What is needed is an exact repetition of the lines below, from the first one through the one holding "- | 0.546 | 0.694 |", with no pictures and nothing else.

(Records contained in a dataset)
****************************************

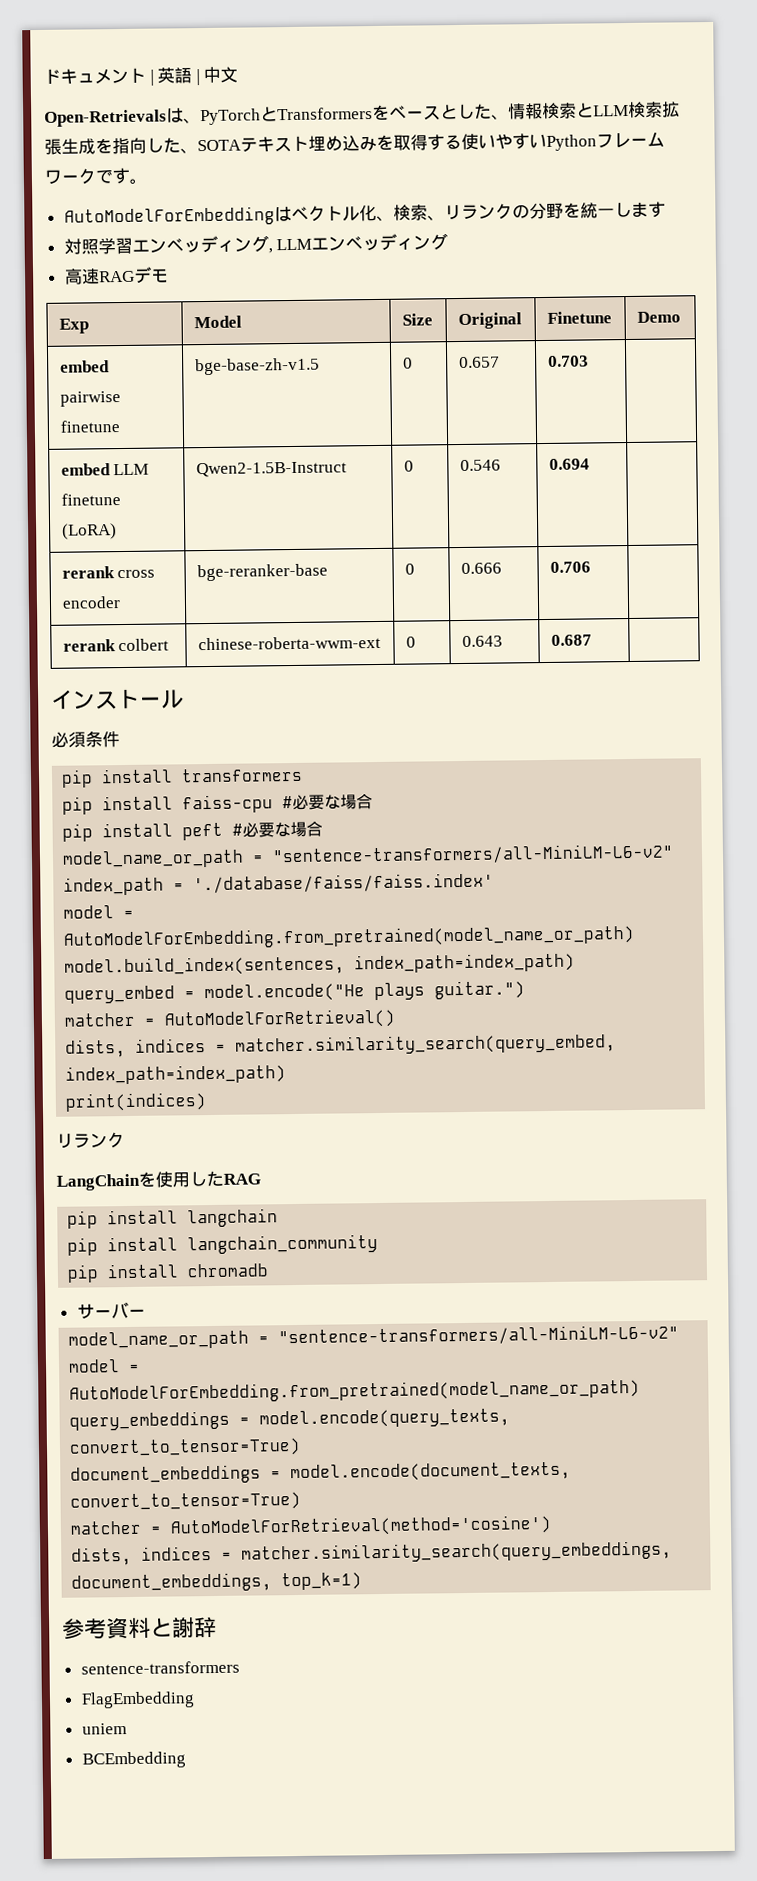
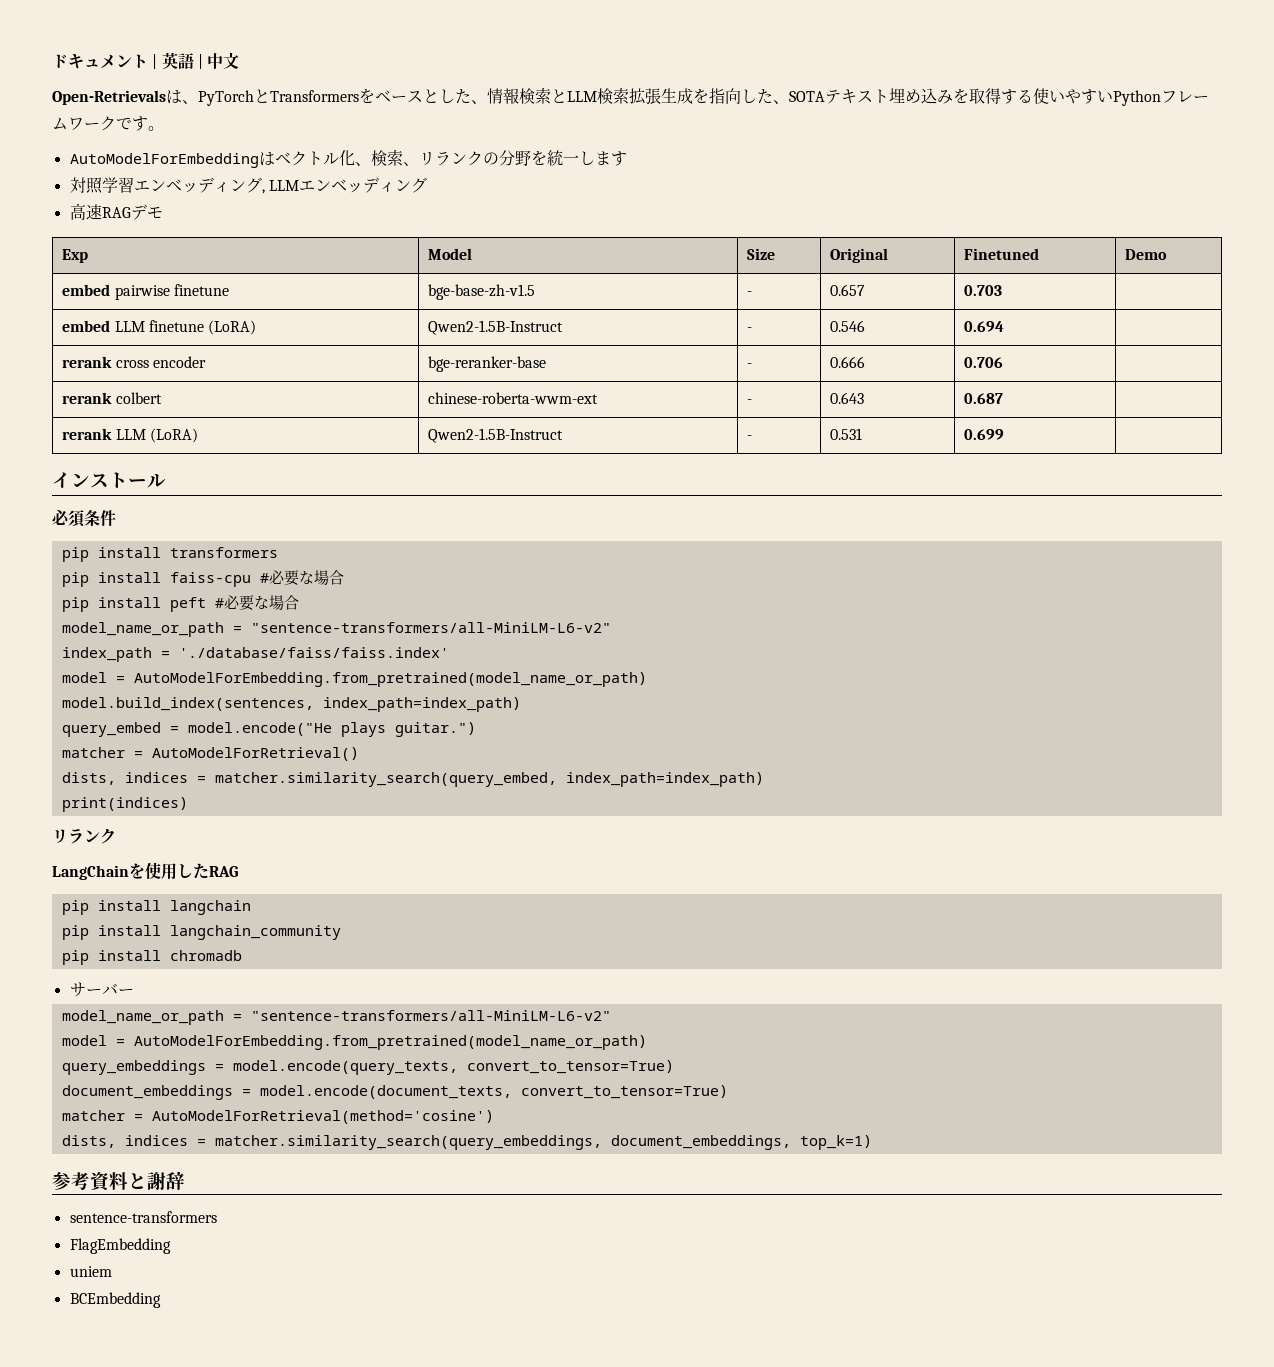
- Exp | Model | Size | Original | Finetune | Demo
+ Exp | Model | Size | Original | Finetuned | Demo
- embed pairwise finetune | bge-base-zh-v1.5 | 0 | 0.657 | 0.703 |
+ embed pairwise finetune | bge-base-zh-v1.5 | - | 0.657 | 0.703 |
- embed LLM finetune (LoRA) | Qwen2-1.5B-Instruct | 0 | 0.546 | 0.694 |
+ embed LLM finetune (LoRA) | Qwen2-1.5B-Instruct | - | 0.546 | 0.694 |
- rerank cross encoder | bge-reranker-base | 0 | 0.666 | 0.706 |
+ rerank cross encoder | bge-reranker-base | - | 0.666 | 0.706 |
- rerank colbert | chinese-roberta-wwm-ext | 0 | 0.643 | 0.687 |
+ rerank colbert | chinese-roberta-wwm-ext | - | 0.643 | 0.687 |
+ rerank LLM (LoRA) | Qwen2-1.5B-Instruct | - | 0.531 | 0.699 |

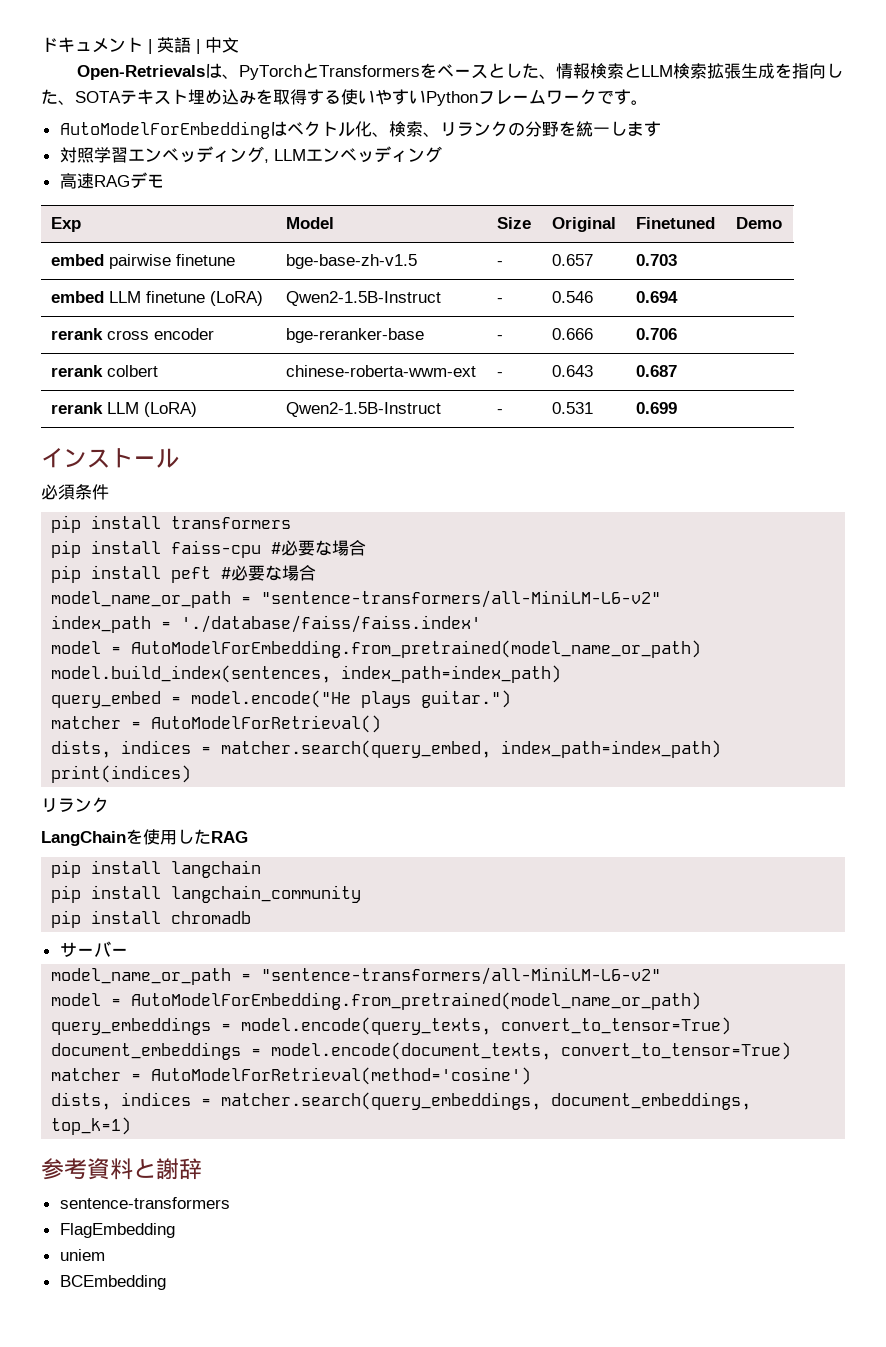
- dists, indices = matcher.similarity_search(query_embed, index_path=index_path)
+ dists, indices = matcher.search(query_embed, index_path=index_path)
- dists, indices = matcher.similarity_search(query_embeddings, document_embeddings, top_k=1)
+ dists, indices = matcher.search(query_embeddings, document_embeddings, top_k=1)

****************************************

=== TASK RESPONSE ===
- Exp | Model | Size | Original | Finetune | Demo
+ Exp | Model | Size | Original | Finetuned | Demo
- embed pairwise finetune | bge-base-zh-v1.5 | 0 | 0.657 | 0.703 |
+ embed pairwise finetune | bge-base-zh-v1.5 | - | 0.657 | 0.703 |
- embed LLM finetune (LoRA) | Qwen2-1.5B-Instruct | 0 | 0.546 | 0.694 |
+ embed LLM finetune (LoRA) | Qwen2-1.5B-Instruct | - | 0.546 | 0.694 |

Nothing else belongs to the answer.